简体   繁体   中英

How to replace all URLs in a string with their hostname and tld (e.g. google.com)

I have a string with multiple URLs and some text in between.

How can I replace each URL with their hostname and top-level-domain?
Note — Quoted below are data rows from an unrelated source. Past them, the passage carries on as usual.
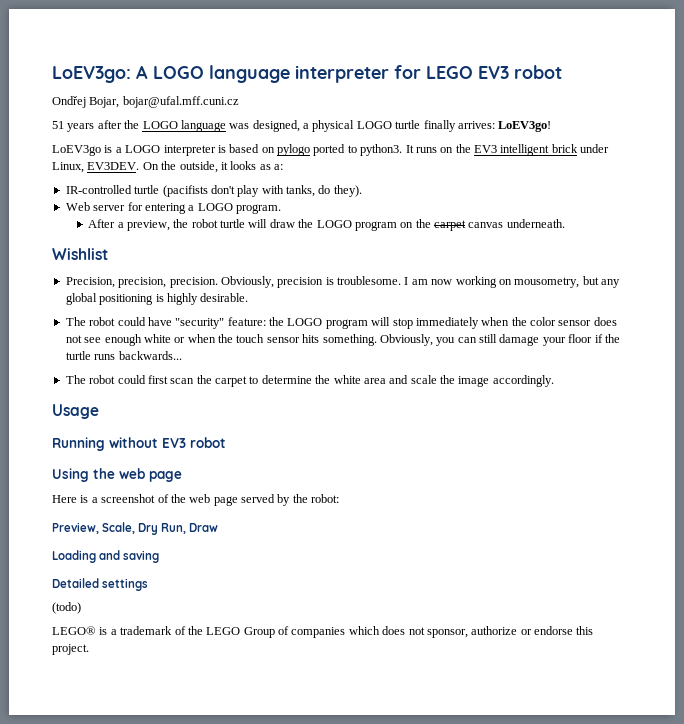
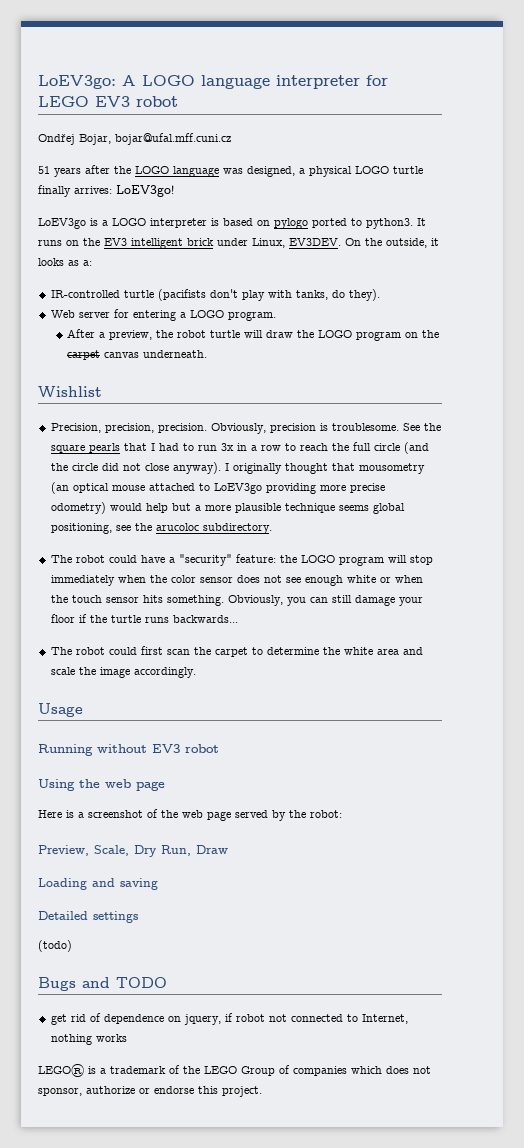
[404,276,620,288] [65,293,249,305] I am now working on mousometry, but any global positioning is highly desirable. -> [402,423,441,431] [50,442,429,454] [50,462,425,474] [50,482,385,494] [50,502,405,514] [50,523,272,534] See the square pearls that I had to run 3x in a row to reach the full circle (and the circle did not close anyway). I originally thought that mousometry (an optical mouse attached to LoEV3go providing more precise odometry) would help but a more plausible technique seems global positioning, see the arucoloc subdirectory.
(172, 321) none -> [168,557,175,563] a
(81, 608) none -> [38,977,167,991] [50,1013,408,1025] [50,1034,127,1045] // Bugs and TODO // get rid of dependence on jquery, if robot not connected to Internet, nothing works

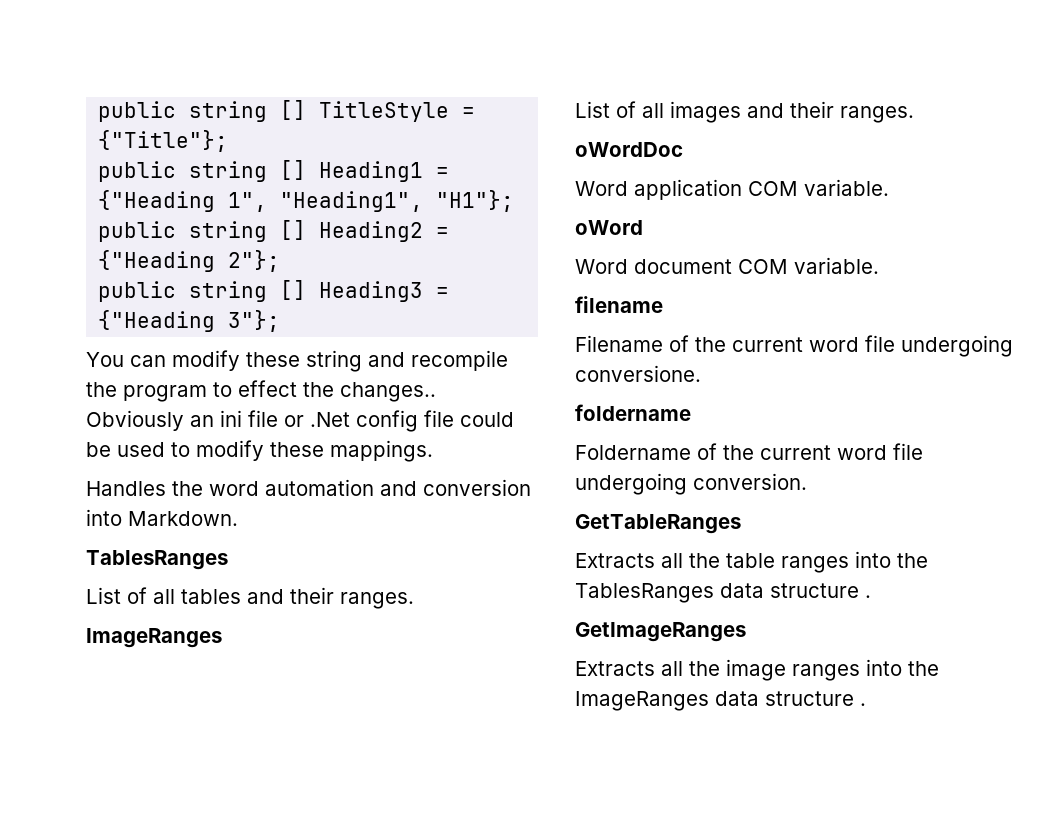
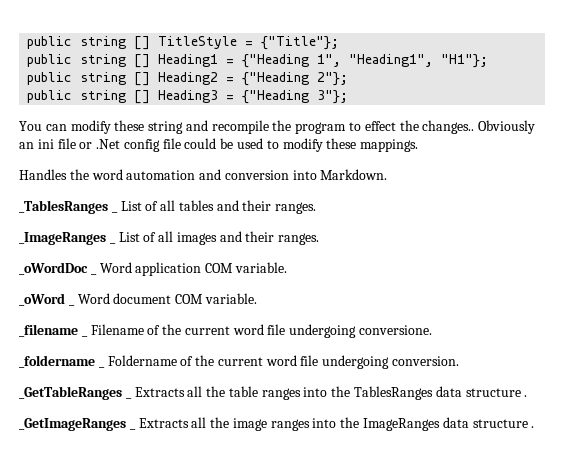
[86,550,228,570] TablesRanges // -> [19,200,118,214] _TablesRanges _
[86,628,222,648] ImageRanges // -> [19,232,116,245] _ImageRanges _
[575,142,683,157] oWordDoc // -> [19,262,97,275] _oWordDoc _
[575,220,643,235] oWord // -> [19,293,75,306] _oWord _
[575,296,663,313] filename // -> [19,324,88,337] _filename _
[575,404,691,421] foldername // -> [19,355,105,368] _foldername _
[575,514,741,534] GetTableRanges // -> [19,386,132,400] _GetTableRanges _
[575,622,746,642] GetImageRanges // -> [19,418,136,431] _GetImageRanges _

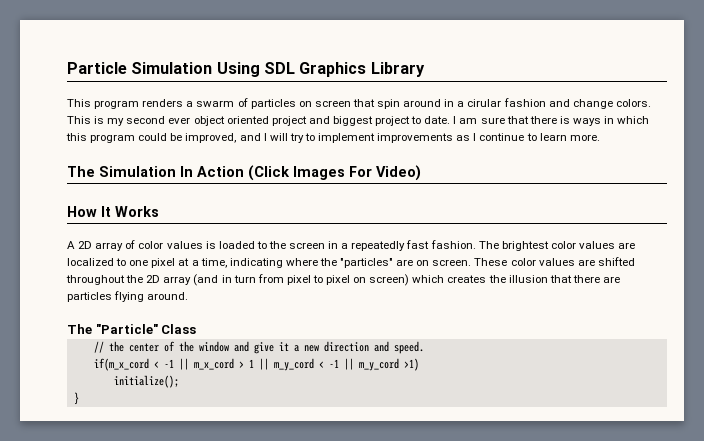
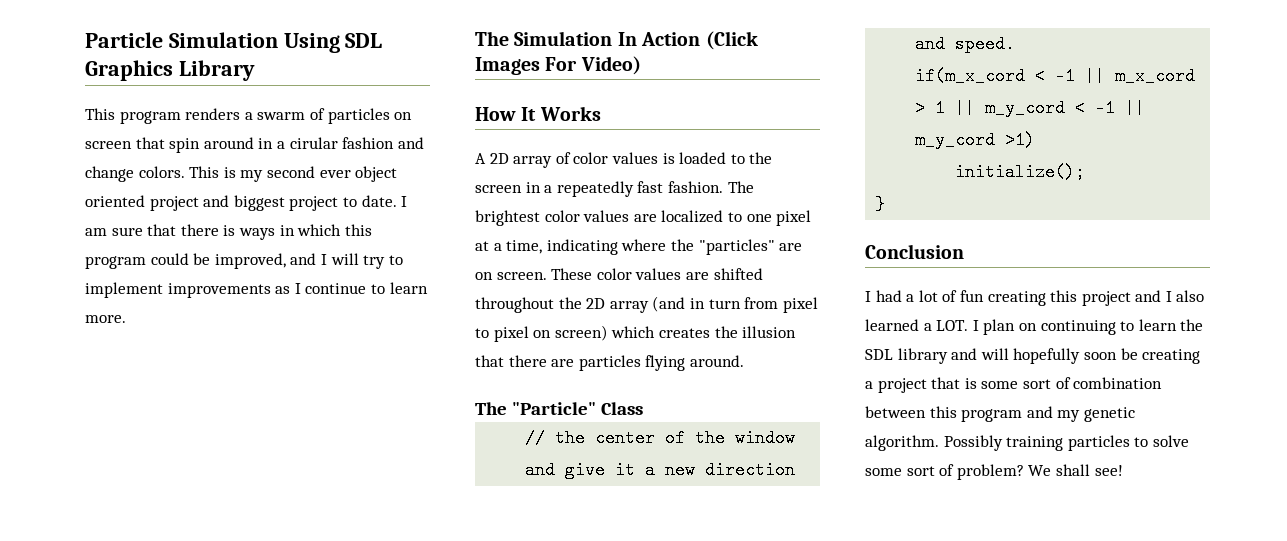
(79, 398) none -> [865,244,964,259] [865,290,1205,306] [865,319,1204,335] [865,348,1201,364] [865,377,1163,393] [865,406,1135,422] [865,435,1189,451] [865,464,1123,480] // Conclusion // I had a lot of fun creating this project and I also learned a LOT. I plan on continuing to learn the SDL library and will hopefully soon be creating a project that is some sort of combination between this program and my genetic algorithm. Possibly training particles to solve some sort of problem? We shall see!

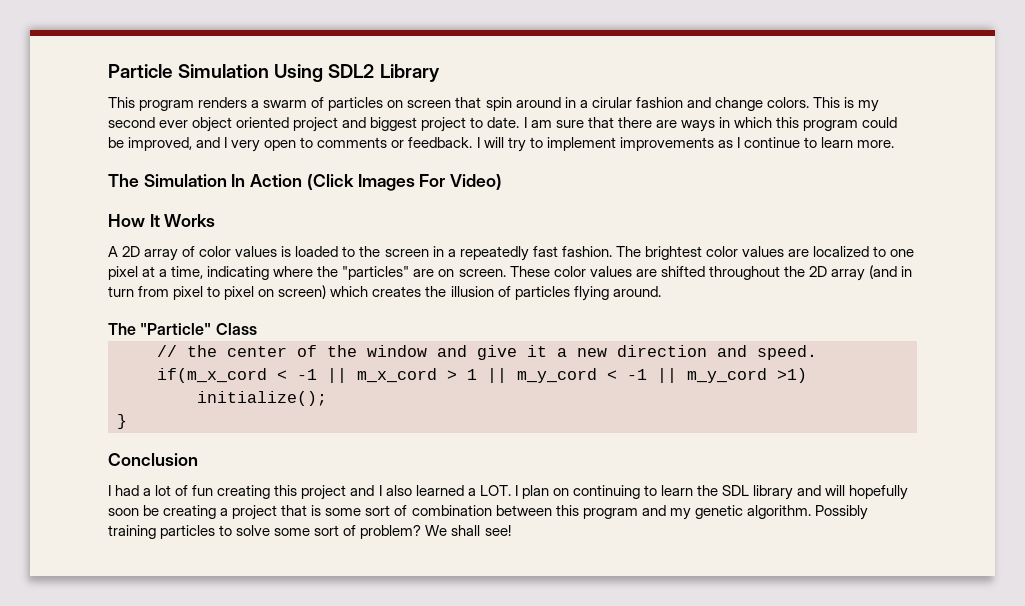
[345,33,383,48] [85,60,173,81] SDL Graphics -> [328,64,375,78] SDL2
[223,225,236,236] is -> [655,120,677,128] are
(327, 259) none -> [231,137,480,152] very open to comments or feedback. I
[475,355,575,367] that there are -> [497,286,511,297] of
Example Input: www.google.com some text google.com some text http://google.com some text https://stackoverflow.com/questions/ask

Desired Output: google.com some text google.com some text google.com some text stackoverflow.com

I've found the Python module tldextract but that just helps with extracting hostname + tld but not with finding and replacing all URLs

Thanks in advance!

You can also use regex with the logic below:

  1. (http[s]?://) --> Capture http:// or https://
  2. (www\.) --> Capture www.
  3. (?<=.[az][az][az])(/[^ ]*) Capture anything past .com with slashes, excluding .com (also other domains, like org, net, as long as 3-letter long)
yourString = 'www.google.com some text google.com some text http://google.com some text https://stackoverflow.com/questions/ask'

re.sub(r'(http[s]?://)|(?<=.com)(/[^ ]*)|(www\.)', '', yourString)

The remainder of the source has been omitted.